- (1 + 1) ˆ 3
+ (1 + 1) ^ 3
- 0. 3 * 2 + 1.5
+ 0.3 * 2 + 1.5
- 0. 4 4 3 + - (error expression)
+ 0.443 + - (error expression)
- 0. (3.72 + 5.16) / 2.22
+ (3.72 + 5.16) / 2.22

***

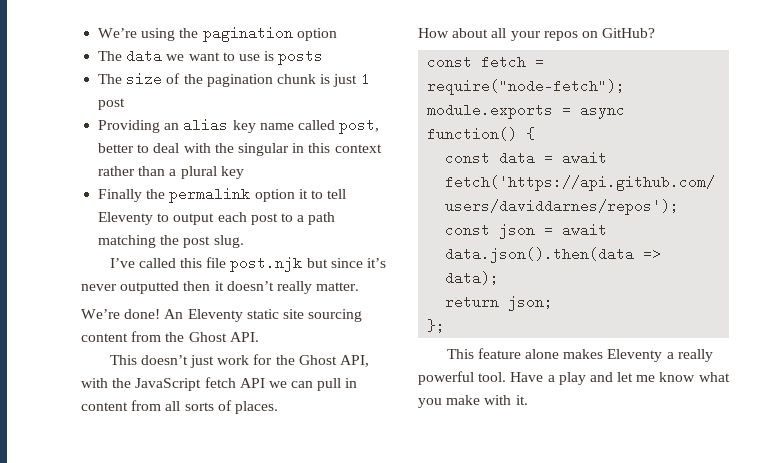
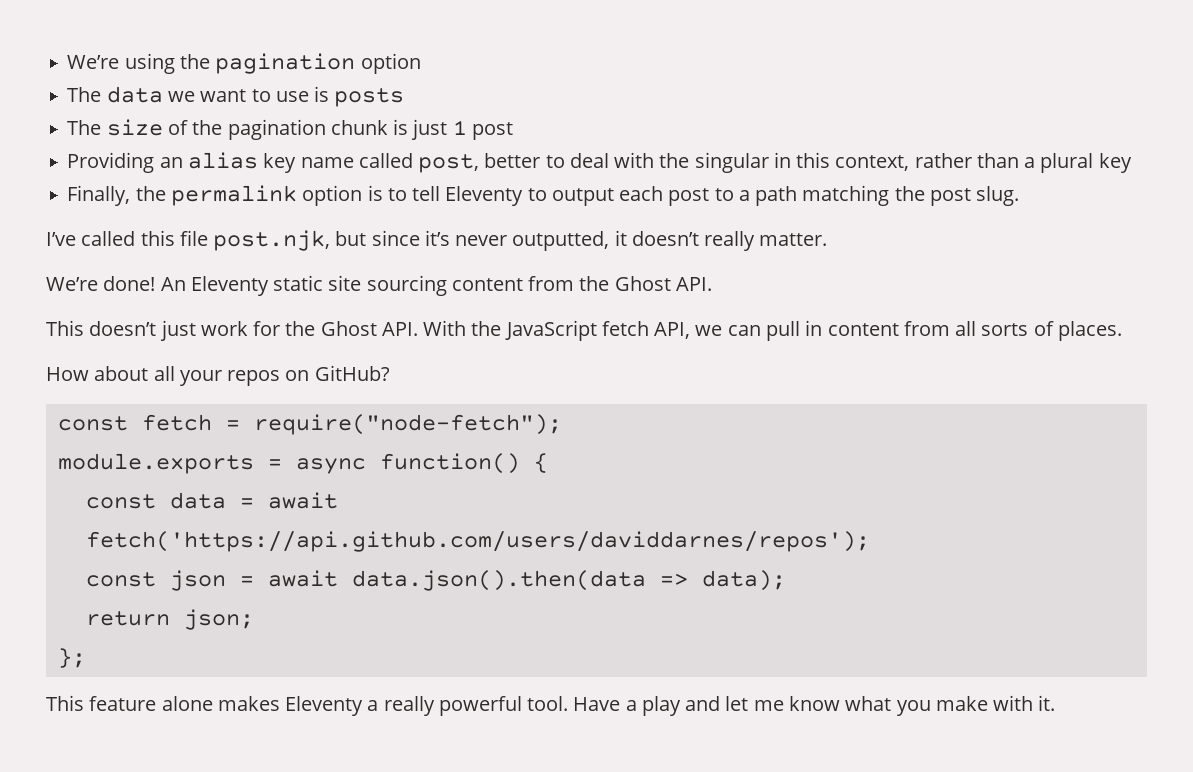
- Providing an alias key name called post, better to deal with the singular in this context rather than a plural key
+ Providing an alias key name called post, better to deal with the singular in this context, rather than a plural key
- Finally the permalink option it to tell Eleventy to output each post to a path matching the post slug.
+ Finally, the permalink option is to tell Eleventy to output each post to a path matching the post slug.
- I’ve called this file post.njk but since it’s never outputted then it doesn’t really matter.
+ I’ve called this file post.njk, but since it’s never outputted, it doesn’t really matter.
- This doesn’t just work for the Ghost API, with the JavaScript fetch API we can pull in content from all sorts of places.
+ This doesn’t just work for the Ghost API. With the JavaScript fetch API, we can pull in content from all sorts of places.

***

## THE TASK
Beginning with the line holding "- Finally the" and ending with the line holding "the Ghost API.", write out the stretch of material above exactly; add no further lines.

## ANSWER BOX
- Finally the permalink option it to tell Eleventy to output each post to a path matching the post slug.
+ Finally, the permalink option is to tell Eleventy to output each post to a path matching the post slug.
- I’ve called this file post.njk but since it’s never outputted then it doesn’t really matter.
+ I’ve called this file post.njk, but since it’s never outputted, it doesn’t really matter.
- This doesn’t just work for the Ghost API, with the JavaScript fetch API we can pull in content from all sorts of places.
+ This doesn’t just work for the Ghost API. With the JavaScript fetch API, we can pull in content from all sorts of places.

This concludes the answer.